むしろ、スキルの性質上、苦痛を感じるほどにその〝力〟を増す為、感じる苦痛は常人の比では無かった。しかし、それを彌太郎は既に異世界にて克服していた。
例えそれが拷問の結果の末に得られたものだとしても、結果として彼は痛みを我慢することを覚えた。それは決して痛覚耐性といった類のものではなく、彼自身の忍耐力であった。
その為、今の彼は文字通りに重度の火傷により重傷であり、呼吸は浅く、動悸は激しく、体温は上がり続け目眩すら感じている。額には脂汗が煌めいているものの、その表情はあくまで不敵に笑うのみであった。
そして、周囲の瓦礫を吹き飛ばす程の踏み込みを見せた彌太郎は、右腕に力を込めて、魔王の頭を何の慈悲もなく打ち抜くべく振り抜いた。
響き渡る轟音と広がる衝撃が、今の一撃の凄まじさを物語る。
「……あんた、魔王に世界の半分を貰う約束でもしたのかよ」
「そんなにいらんさ。私は神を殺せれば、それで良いのさ」
彌太郎の一撃をエヴァの多重防御障壁が阻み、魔王ルシフェルの前にエヴァが立ち塞がる形となった。そして魔王ルシフェルもまた、エヴァの多重防御障壁で作られた箱に閉じ込められていた。

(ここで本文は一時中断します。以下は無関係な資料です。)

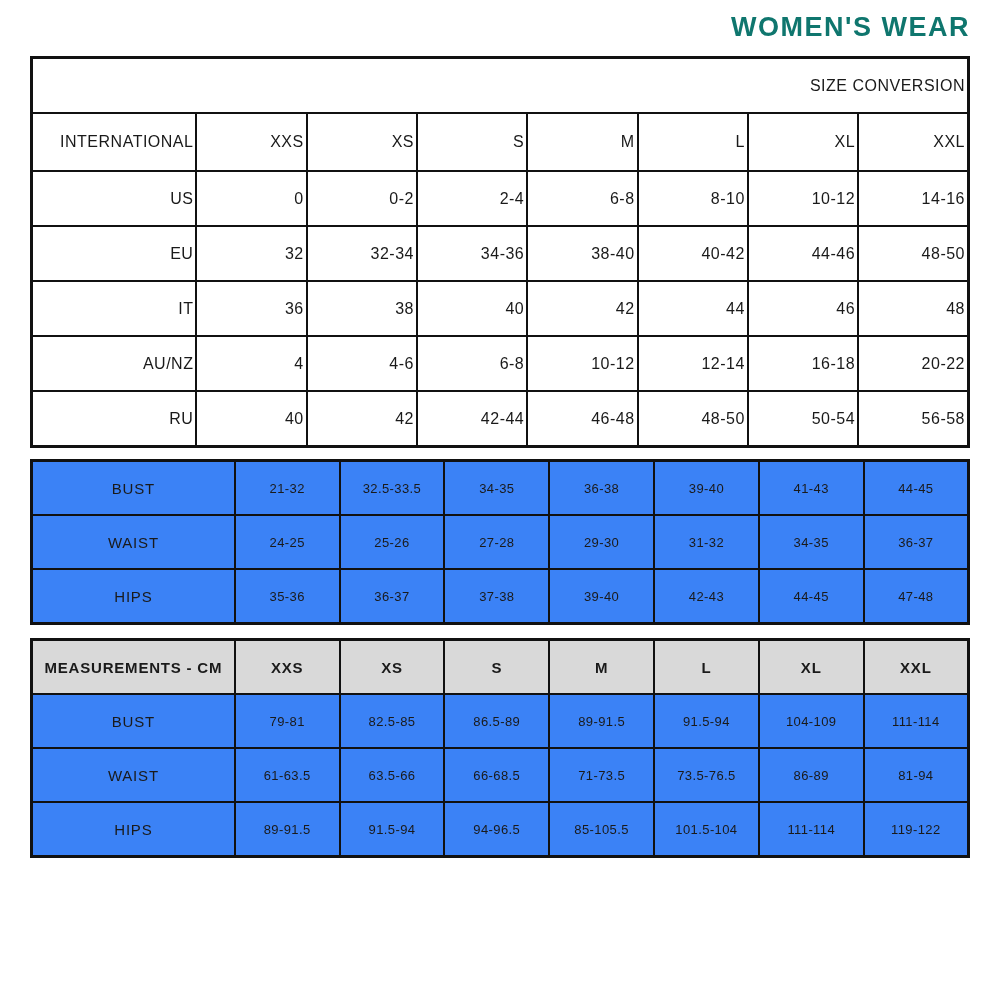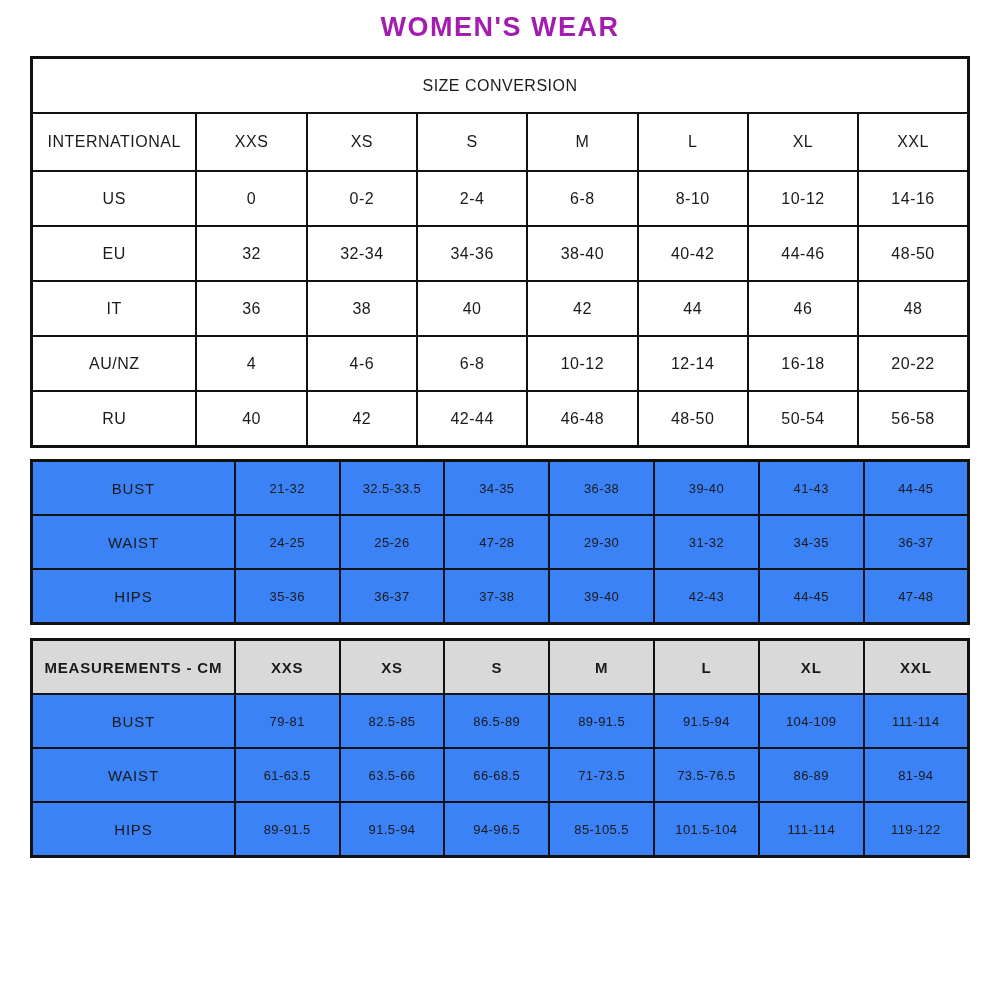--- a/index.html
+++ b/index.html
@@ -17,12 +17,12 @@
     background: #ffffff;
   }
   .page-title {
-    text-align: center;
+    text-align: right;
     font-size: 27px;
     font-weight: bold;
     letter-spacing: 1.5px;
     margin: 2px 0 13px 0;
-    color: #a21caf;
+    color: #0f766e;
   }
   table {
     width: 100%;

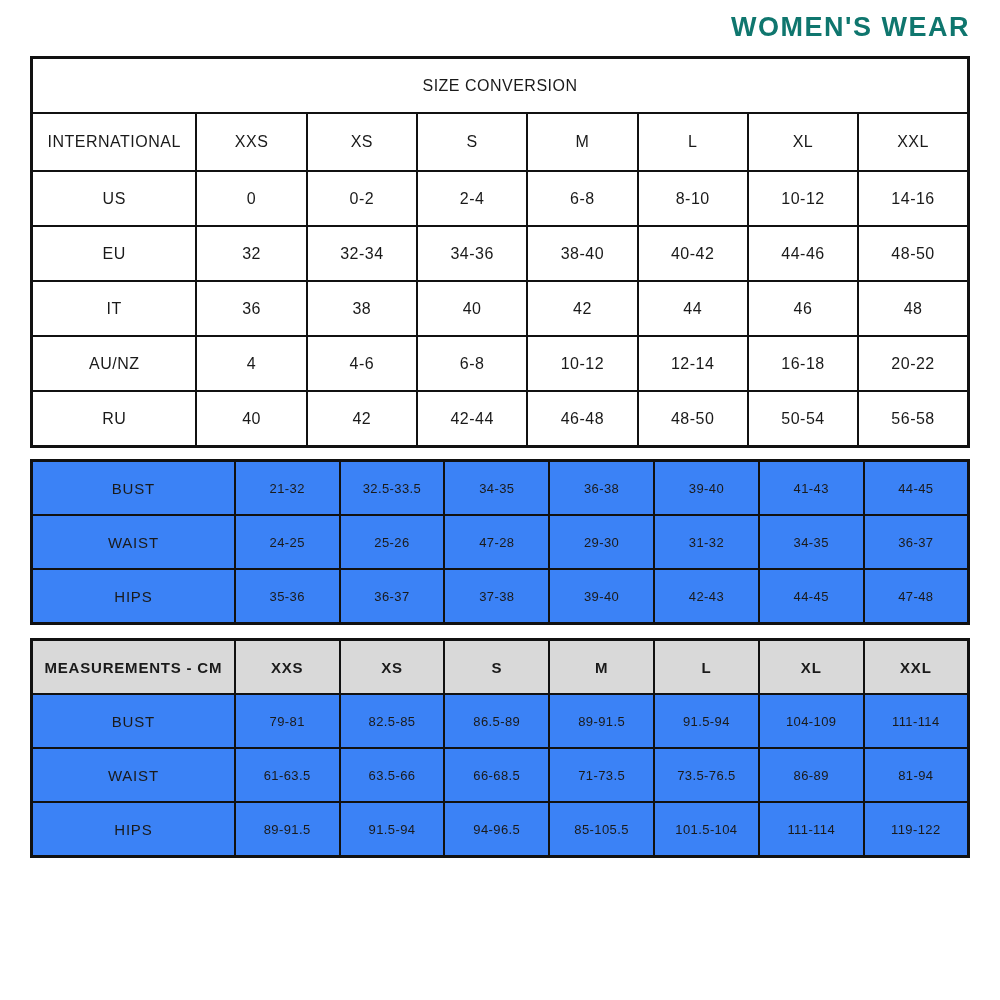--- a/index.html
+++ b/index.html
@@ -55,6 +55,7 @@
     font-weight: normal;
     letter-spacing: 0.5px;
     background: #ffffff;
+    text-align: right;
   }
   .t-size tr.cols-row td {
     height: 56px;

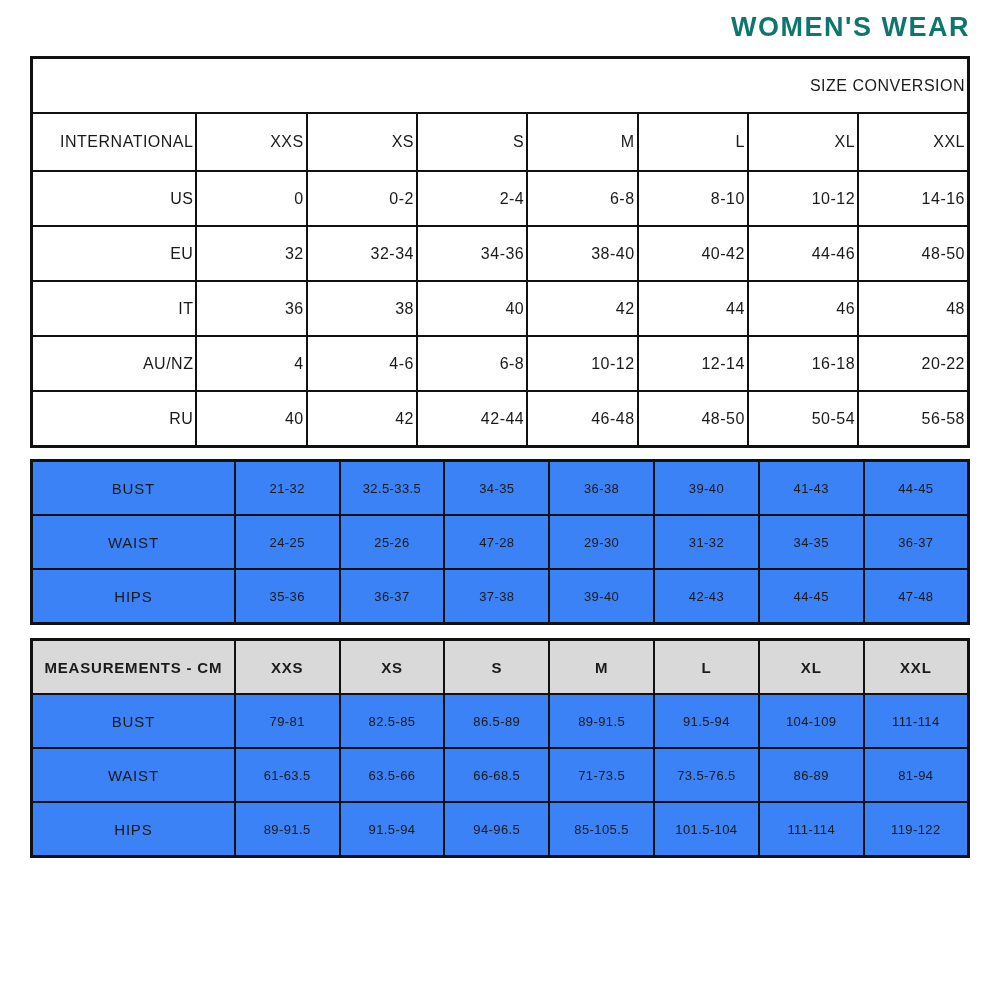--- a/index.html
+++ b/index.html
@@ -195,7 +195,7 @@
           <td class="row-label">WAIST</td>
           <td>24-25</td>
           <td>25-26</td>
-          <td>47-28</td>
+          <td>27-28</td>
           <td>29-30</td>
           <td>31-32</td>
           <td>34-35</td>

彌太郎以上に呆気に取られている表情を見せるルシフェルだが、エヴァの術により彼には周囲の声は届かず、彼の声も周囲には届かなかった。
「で、次はあんたが俺の憂さ晴らしに付き合ってくれるって事で良いんだよな? 先に行っておくが、この前の様な回復魔法を今の俺に当てられると思うなよ」
自信と確信に満ち、身体の状態とは裏腹に気力満ち溢れる彌太郎を前にして、エヴァは余裕のある表情を崩す事はなかった。
「この魔王の今の実力は、十分に分かった。コレは、私の二人目の式鬼としようと思ってね。所謂、基本ステータスは高いのだから、鍛えればかなりの戦力となる」
「はぁあああああ!? 魔王は仲間にとか出来る訳な……これは……クソが!」
エヴァの言葉に驚きの声を上げた瞬間、見える範囲の地面に紋様が浮かび上がった。そしてそれを見た瞬間に、彌太郎はエヴァとルシフェルを置き去りにして、魔王城から離れるように駆け出した。
「傷を癒してやろうと言うのに、駆け出すとは……おぉ、これが所謂ツンデレというものか」
全く検討違いの言葉をエヴァが呟いた瞬間、エヴァを中心に周囲一キロは及ぶかという範囲が、エヴァの回復魔法による優しい光に包まれたのだった。